Anche Pingliang, Lanzhou e altre città nel Gansu stanno intensificando gli sforzi per «sinizzare» le moschee.
Alla fine di marzo uno striscione con scritto «Cerimonia di inizio dei lavori di rettifica» è stato esposto nella moschea Qinlong nel villaggio di Nantai, amministrato dal distretto Konglong di Pingliang.

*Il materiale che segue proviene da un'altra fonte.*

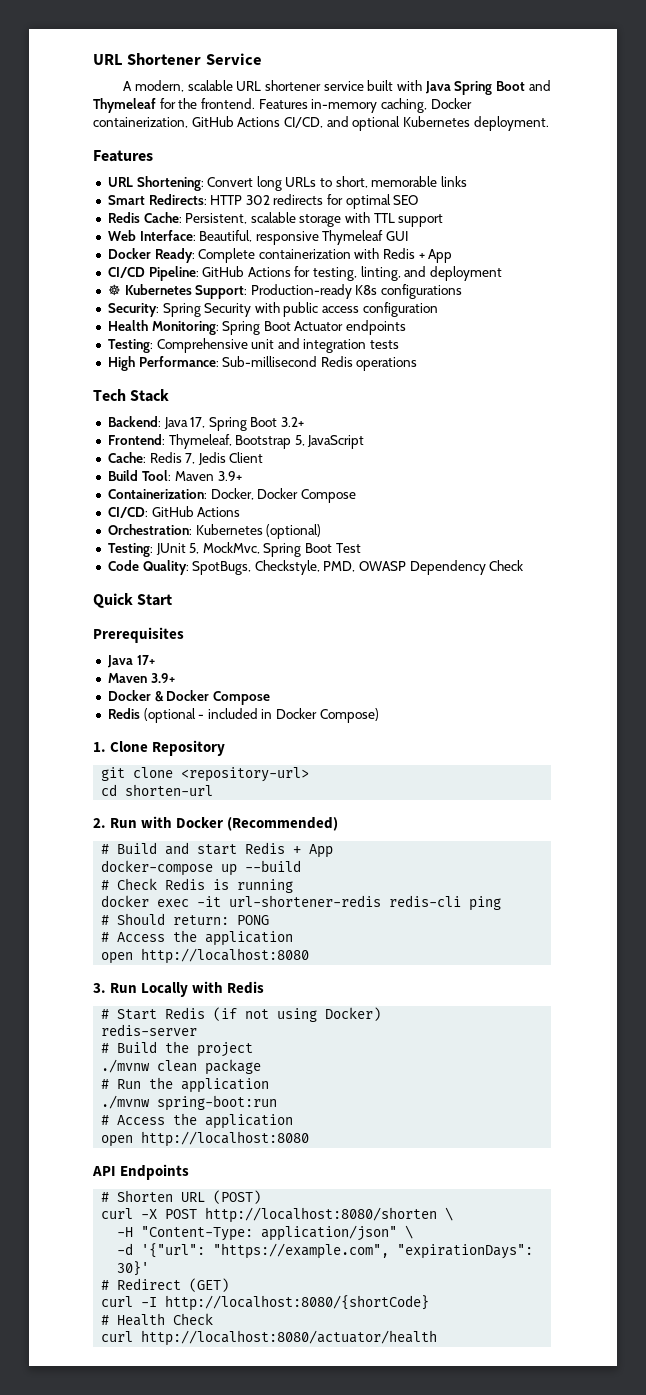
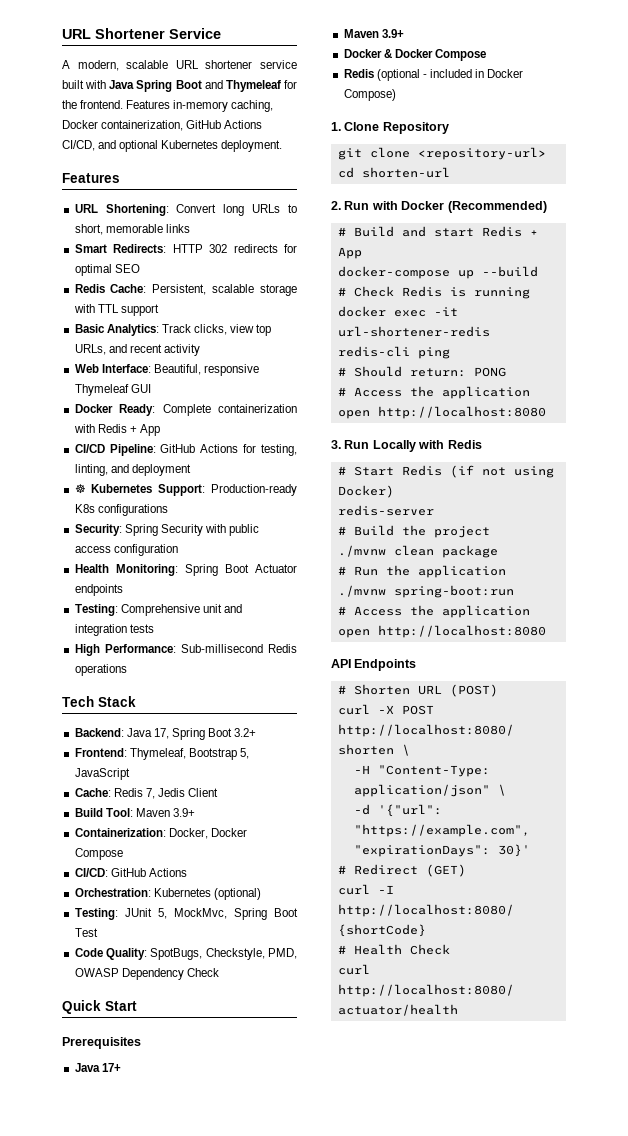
+ Basic Analytics: Track clicks, view top URLs, and recent activity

Le cupole e i minareti della moschea, costruita nel 1946, sono stati circondati da impalcature in attesa di essere demoliti e sostituiti con strutture in linea con le caratteristiche architettoniche cinesi.
In aprile sono state rimosse tutte tre le cupole della moschea Shuiluo, l’unica moschea rimasta nella contea di Zhuanglang di Pingliang.

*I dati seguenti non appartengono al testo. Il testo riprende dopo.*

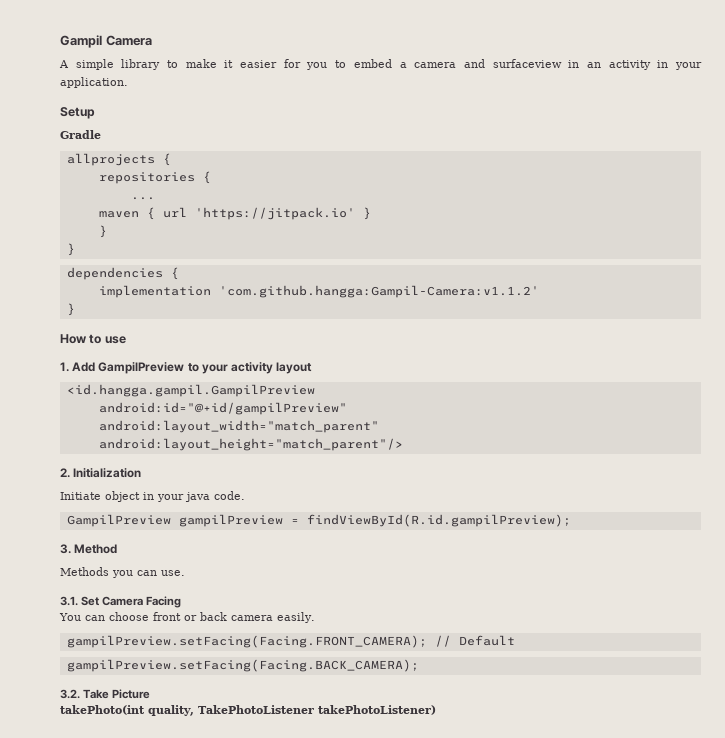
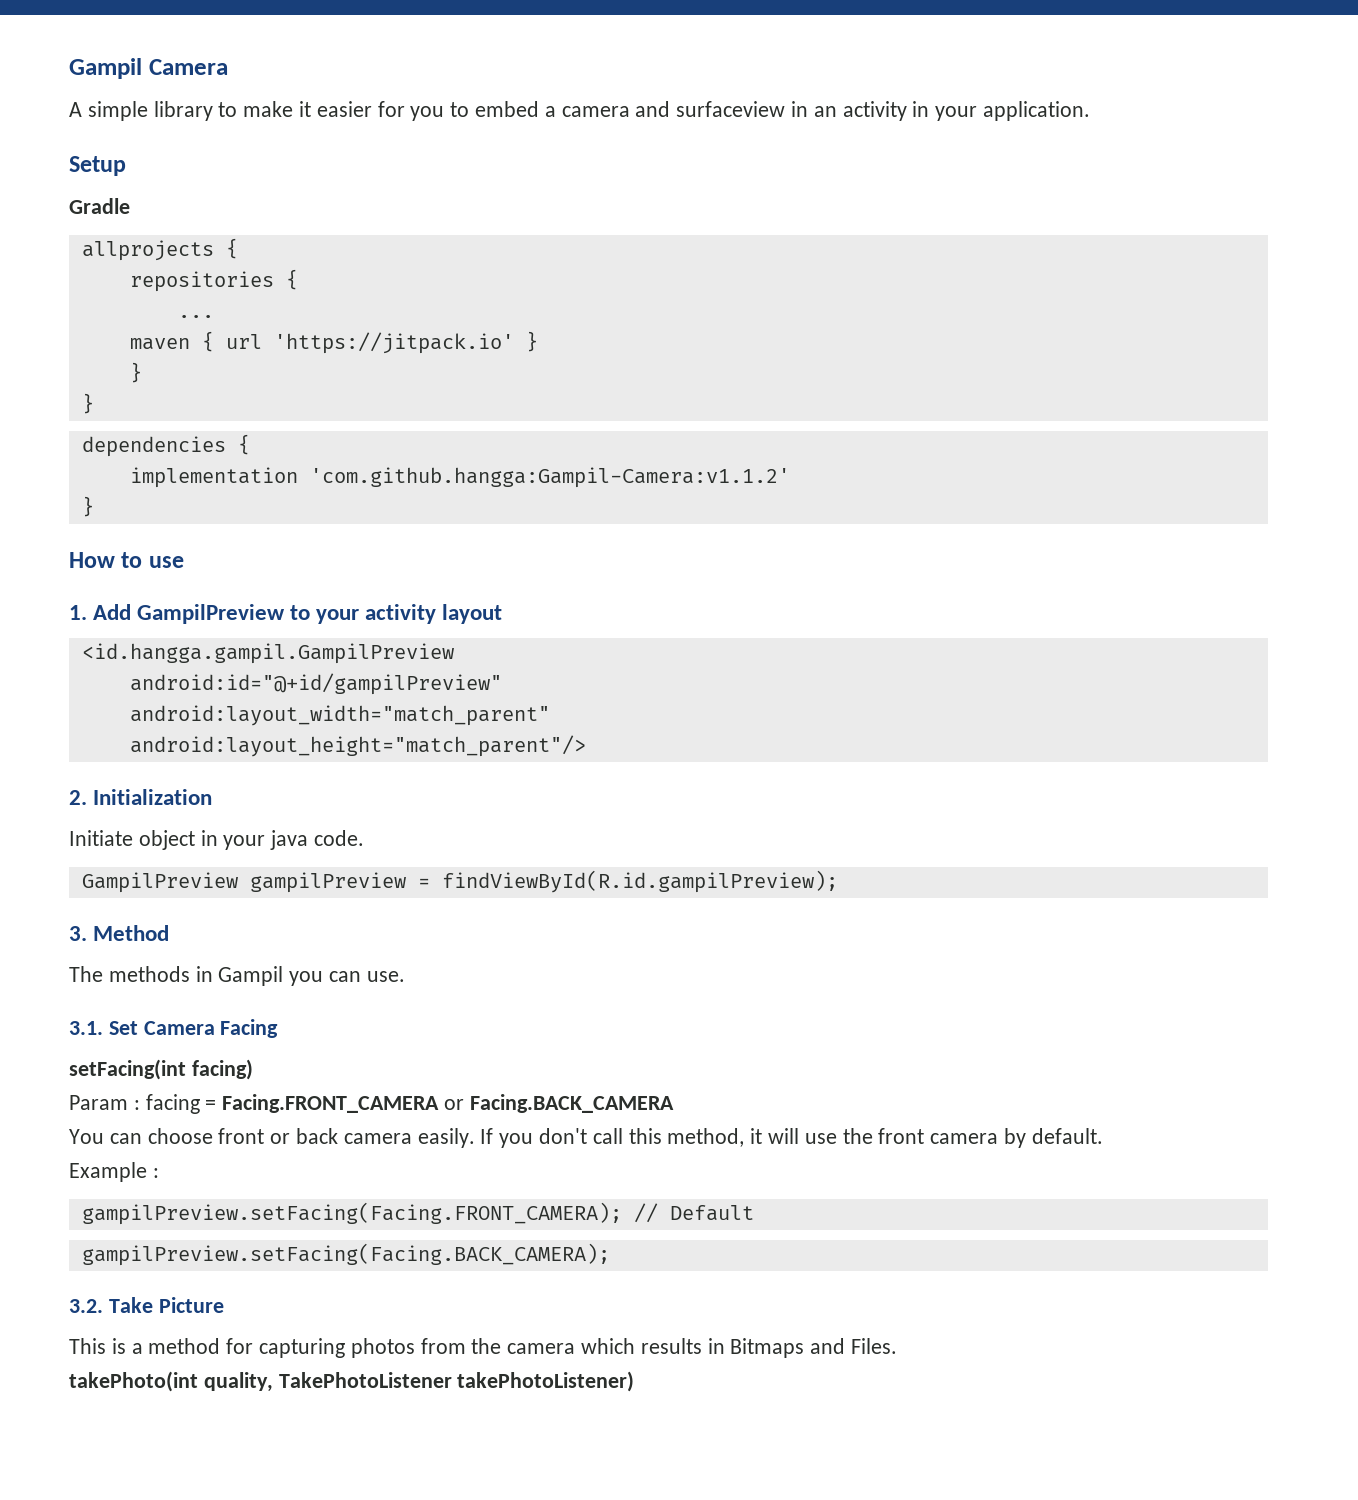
- Methods you can use.
+ The methods in Gampil you can use.
+ setFacing(int facing)
+ Param : facing = Facing.FRONT_CAMERA or Facing.BACK_CAMERA
+ If you don't call this method, it will use the front camera by default.
+ Example :
+ This is a method for capturing photos from the camera which results in Bitmaps and Files.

Nello stesso mese a Lanzhou, la capitale del Gansu, numerose moschee venivano predisposte per la rettifica, ma i simboli islamici di alcune erano già stati demoliti. Tra queste la moschea di Haishiwan, la moschea di Gonglin Road nel distretto Chengguan e la moschea di Tumendun nel distretto di Qilihe.
Questa “crociata” per rettificare le moschee di tutta la provincia è motivo di risentimento tra i residenti hui. Uno di loro ha detto a Bitter Winter che tali azioni sono «una macchia nella storia che pregiudica l’unità nazionale».

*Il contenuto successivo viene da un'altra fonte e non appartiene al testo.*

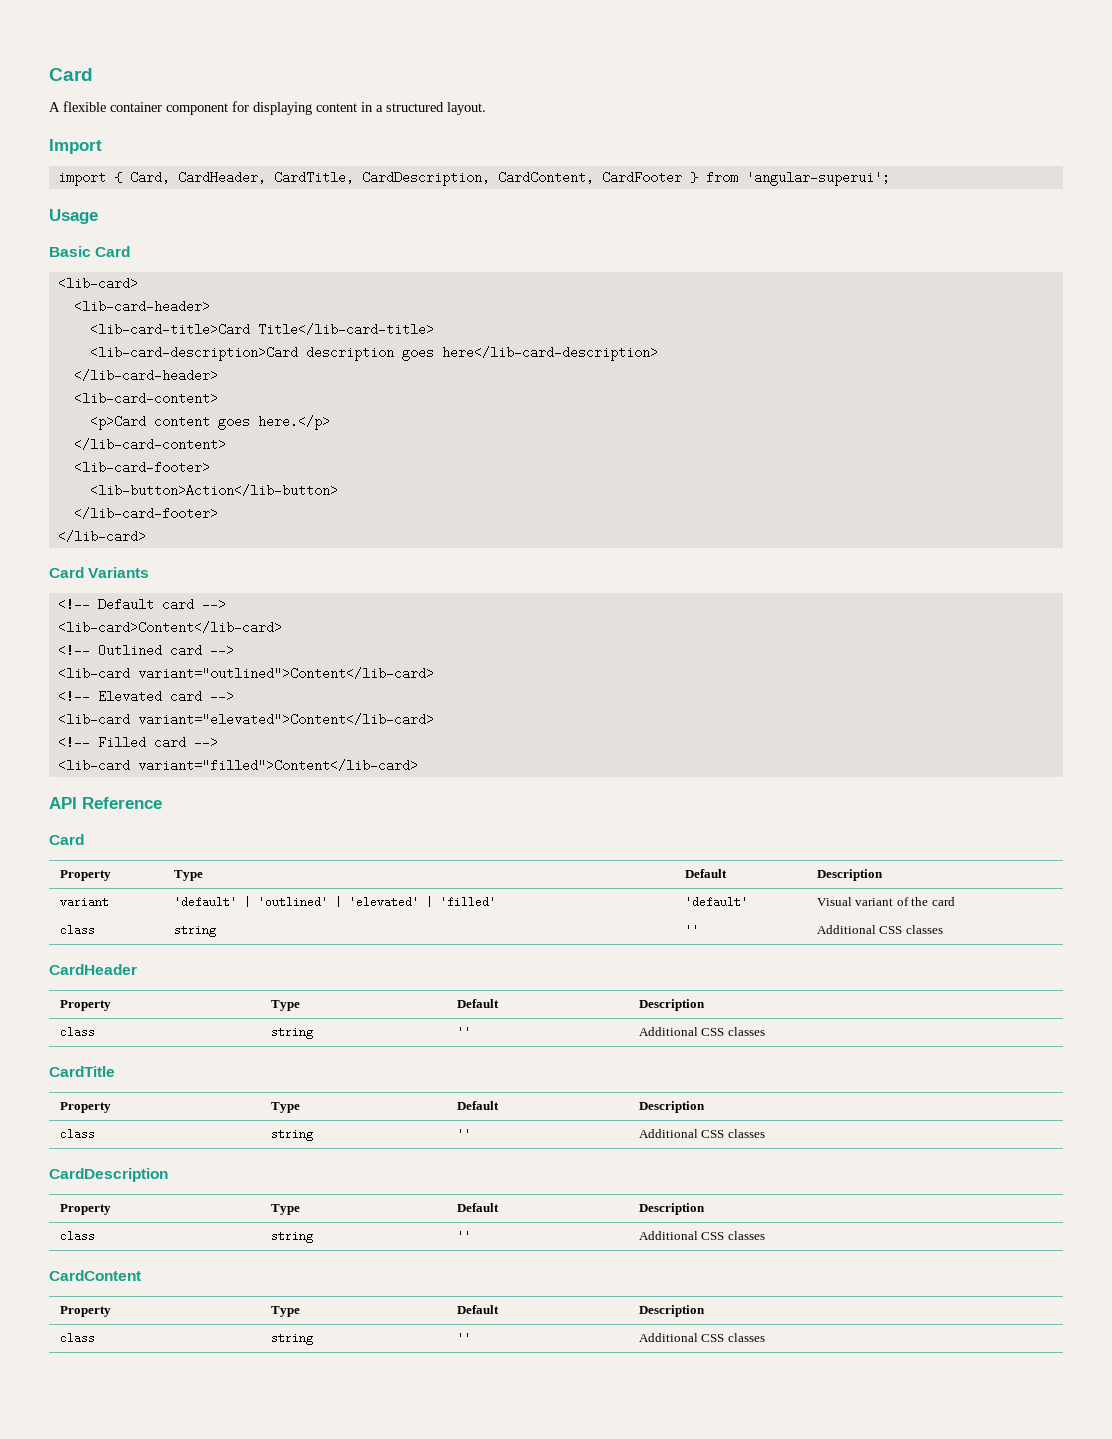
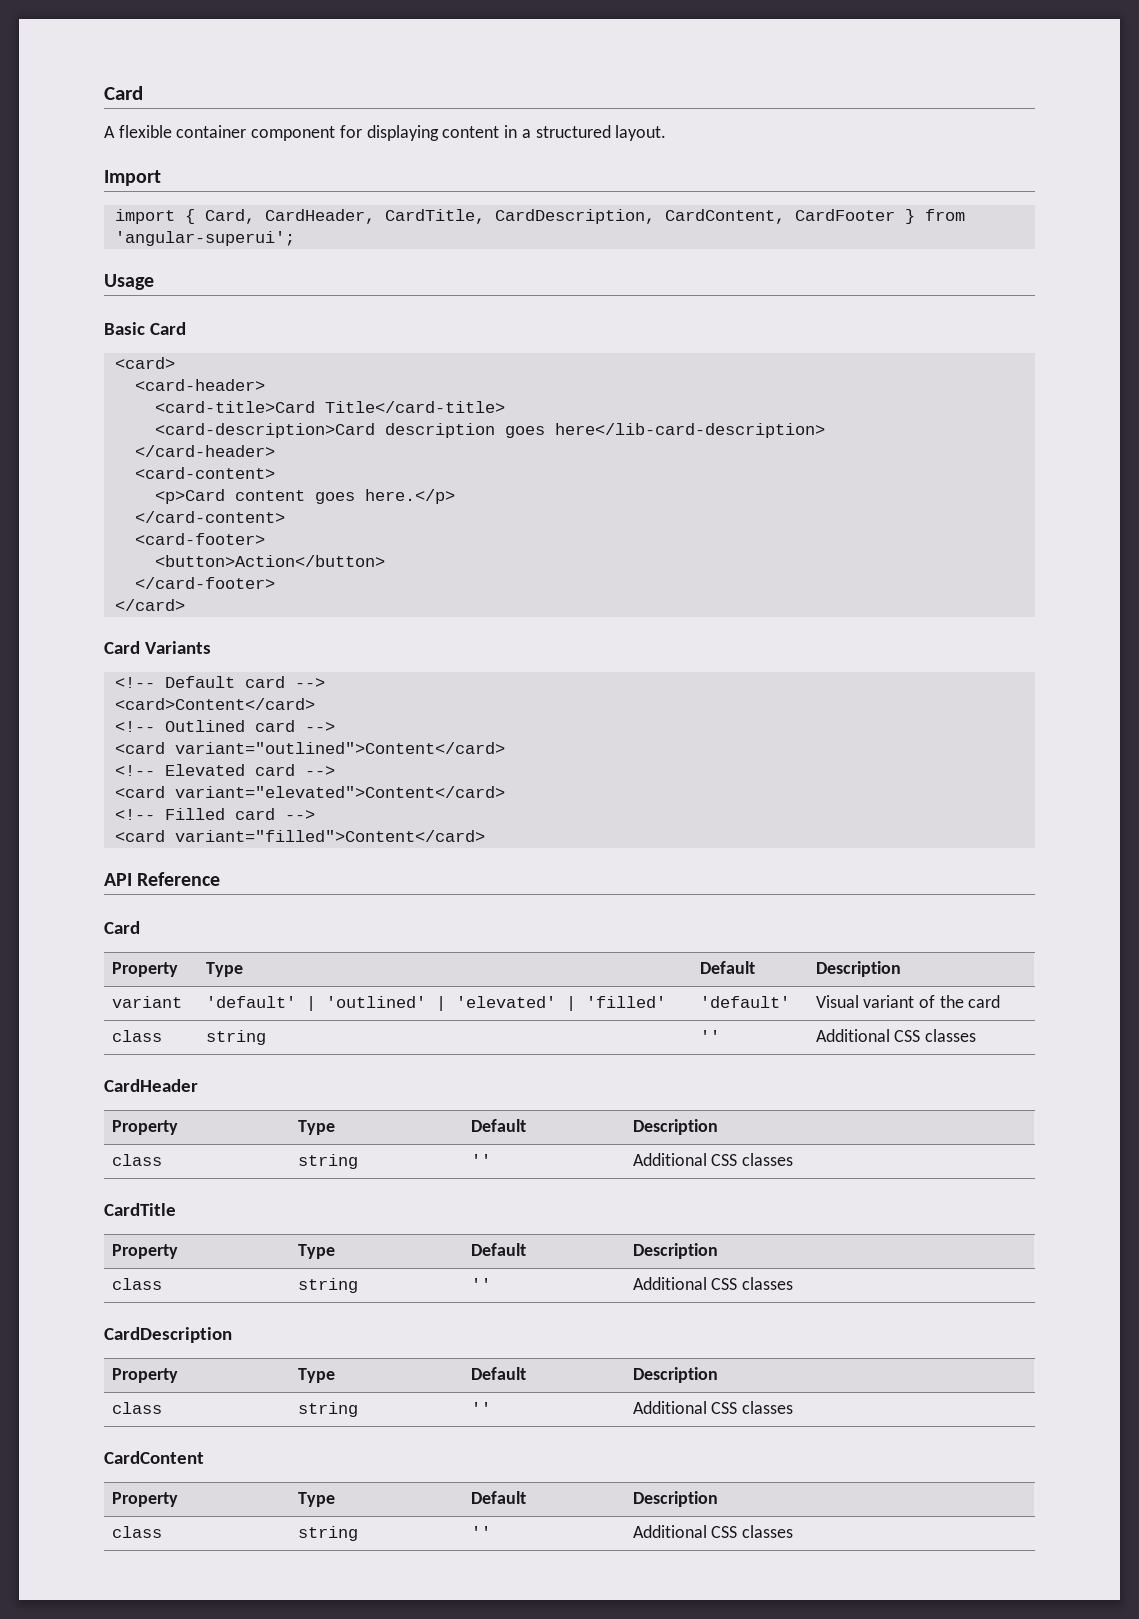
- <lib-card>
- <lib-card-header>
- <lib-card-title>Card Title</lib-card-title>
- <lib-card-description>Card description goes here</lib-card-description>
+ <card>
+ <card-header>
+ <card-title>Card Title</card-title>
+ <card-description>Card description goes here</lib-card-description>
- </lib-card-header>
- <lib-card-content>
+ </card-header>
+ <card-content>
- </lib-card-content>
- <lib-card-footer>
- <lib-button>Action</lib-button>
- </lib-card-footer>
- </lib-card>
+ </card-content>
+ <card-footer>
+ <button>Action</button>
+ </card-footer>
+ </card>
- <lib-card>Content</lib-card>
+ <card>Content</card>
- <lib-card variant="outlined">Content</lib-card>
+ <card variant="outlined">Content</card>
- <lib-card variant="elevated">Content</lib-card>
+ <card variant="elevated">Content</card>
- <lib-card variant="filled">Content</lib-card>
+ <card variant="filled">Content</card>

Un hui di Lanzhou ritiene che le azioni del governo siano illegali e ha aggiunto: «Se tutto ciò fosse legale e ragionevole, non verrebbero affissi sulle recinzioni di fronte agli ingressi alle moschee avvisi tipo “Sono vietate le fotografie e le riprese”. Il regime del PCC è autocratico, il suo potere è al di sopra della legge. Xi Jinping fa tutto ciò che vuole. Coloro che si oppongono alle rettifiche vengono ammanettati e portati in un campo. Se il PCC decide di arrestare qualcuno durante l’epidemia, potrà poi dire che quella persona era contagiata dal coronavirus e nessuno saprà dove verrà mandata e come forse verrà messa a morte». L’uomo ritiene che le rettifiche delle moschee siano sforzi privi di senso e ha aggiunto: «È solo uno spreco di risorse umane e di denaro che non potrà mai far vacillare le fondamenta delle nostre convinzioni, ma in compenso ha messo in luce il comportamento vergognoso del PCC».
Un residente hui di Pingliang ha aggiunto: «Xi Jinping tratta gli hui con maggiore violenza e durezza di Mao Zedong. Il governo ci permette di vivere solo se obbediamo incondizionatamente».